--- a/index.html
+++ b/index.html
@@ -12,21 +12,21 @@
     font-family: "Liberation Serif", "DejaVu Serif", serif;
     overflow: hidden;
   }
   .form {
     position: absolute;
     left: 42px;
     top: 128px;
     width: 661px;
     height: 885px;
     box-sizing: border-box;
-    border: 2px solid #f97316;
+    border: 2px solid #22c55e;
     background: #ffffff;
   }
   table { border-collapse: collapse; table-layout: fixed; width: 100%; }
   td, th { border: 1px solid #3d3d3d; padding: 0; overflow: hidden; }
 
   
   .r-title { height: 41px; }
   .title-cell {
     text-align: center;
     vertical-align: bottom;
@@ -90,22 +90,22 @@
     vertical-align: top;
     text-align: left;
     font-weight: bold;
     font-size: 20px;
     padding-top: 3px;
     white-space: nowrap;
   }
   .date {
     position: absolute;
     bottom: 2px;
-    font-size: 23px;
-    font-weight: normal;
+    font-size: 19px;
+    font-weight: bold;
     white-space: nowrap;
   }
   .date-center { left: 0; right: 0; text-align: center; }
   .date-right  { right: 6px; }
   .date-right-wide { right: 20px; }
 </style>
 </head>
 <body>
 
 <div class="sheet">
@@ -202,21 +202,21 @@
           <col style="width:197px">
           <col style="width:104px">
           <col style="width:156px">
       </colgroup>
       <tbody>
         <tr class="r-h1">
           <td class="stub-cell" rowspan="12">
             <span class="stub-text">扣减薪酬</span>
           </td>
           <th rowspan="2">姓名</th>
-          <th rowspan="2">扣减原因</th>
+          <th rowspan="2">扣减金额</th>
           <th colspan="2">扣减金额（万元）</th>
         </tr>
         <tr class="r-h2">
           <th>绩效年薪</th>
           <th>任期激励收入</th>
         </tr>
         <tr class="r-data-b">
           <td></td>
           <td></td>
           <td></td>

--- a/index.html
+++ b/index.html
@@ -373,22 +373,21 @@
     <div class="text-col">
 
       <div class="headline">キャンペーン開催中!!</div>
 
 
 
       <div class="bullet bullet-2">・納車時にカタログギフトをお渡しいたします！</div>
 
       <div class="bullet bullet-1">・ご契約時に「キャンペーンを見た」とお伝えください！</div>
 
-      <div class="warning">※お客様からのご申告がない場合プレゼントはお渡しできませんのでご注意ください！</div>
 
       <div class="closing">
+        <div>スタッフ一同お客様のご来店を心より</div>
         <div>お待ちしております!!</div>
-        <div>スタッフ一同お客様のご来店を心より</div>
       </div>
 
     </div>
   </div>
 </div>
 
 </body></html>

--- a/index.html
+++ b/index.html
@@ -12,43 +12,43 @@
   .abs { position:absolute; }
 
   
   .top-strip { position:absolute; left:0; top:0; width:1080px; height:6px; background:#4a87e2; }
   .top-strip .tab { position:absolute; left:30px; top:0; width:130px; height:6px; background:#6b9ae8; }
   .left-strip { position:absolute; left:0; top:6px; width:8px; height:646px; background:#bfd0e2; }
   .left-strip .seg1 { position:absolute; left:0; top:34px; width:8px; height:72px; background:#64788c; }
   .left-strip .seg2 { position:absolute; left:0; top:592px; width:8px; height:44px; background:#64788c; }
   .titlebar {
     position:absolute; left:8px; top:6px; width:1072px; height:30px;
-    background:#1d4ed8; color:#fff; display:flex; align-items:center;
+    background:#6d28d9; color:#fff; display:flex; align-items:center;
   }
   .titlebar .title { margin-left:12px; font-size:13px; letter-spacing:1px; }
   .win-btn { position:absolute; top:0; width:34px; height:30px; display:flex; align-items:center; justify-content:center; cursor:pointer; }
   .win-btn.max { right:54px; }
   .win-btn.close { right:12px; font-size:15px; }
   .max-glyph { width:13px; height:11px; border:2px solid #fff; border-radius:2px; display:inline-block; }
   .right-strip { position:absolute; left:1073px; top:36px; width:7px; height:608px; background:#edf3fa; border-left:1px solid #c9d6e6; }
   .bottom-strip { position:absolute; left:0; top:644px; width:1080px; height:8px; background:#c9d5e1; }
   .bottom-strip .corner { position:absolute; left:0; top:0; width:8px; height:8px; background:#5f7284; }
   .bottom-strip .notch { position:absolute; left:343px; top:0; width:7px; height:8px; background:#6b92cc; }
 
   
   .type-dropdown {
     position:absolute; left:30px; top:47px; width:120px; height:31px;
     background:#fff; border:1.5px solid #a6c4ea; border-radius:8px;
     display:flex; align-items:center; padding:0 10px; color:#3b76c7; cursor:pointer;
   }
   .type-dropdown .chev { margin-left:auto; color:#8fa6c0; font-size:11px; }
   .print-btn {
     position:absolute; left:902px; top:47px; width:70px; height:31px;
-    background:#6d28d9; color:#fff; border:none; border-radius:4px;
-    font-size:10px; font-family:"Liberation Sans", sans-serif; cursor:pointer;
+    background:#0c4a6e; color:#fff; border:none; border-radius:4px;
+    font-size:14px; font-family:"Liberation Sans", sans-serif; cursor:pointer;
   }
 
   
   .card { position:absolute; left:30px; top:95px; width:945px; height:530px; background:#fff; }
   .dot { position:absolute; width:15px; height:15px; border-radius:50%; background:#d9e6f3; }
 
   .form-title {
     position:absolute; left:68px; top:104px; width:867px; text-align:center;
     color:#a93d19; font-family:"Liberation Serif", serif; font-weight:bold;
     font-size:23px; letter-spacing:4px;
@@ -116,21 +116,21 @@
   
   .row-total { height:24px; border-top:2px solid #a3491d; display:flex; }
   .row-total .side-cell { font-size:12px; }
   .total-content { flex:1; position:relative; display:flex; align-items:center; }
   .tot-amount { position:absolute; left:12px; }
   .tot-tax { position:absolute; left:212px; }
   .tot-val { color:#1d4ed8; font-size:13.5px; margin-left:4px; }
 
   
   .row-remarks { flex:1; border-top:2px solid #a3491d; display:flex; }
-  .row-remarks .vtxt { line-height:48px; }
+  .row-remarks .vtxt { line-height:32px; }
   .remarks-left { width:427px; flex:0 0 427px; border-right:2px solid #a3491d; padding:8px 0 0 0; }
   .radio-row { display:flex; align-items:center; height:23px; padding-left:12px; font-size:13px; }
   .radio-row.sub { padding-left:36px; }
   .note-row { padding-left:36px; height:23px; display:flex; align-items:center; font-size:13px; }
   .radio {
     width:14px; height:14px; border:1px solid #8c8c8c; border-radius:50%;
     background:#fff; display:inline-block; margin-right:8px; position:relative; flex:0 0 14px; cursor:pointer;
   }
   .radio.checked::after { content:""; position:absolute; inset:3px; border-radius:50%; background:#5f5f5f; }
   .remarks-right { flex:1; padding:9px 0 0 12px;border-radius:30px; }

****************

> [TASK]
Return all lines above that mention the word "titlebar".

> [RESPONSE AREA]
   .titlebar {
   .titlebar .title { margin-left:12px; font-size:13px; letter-spacing:1px; }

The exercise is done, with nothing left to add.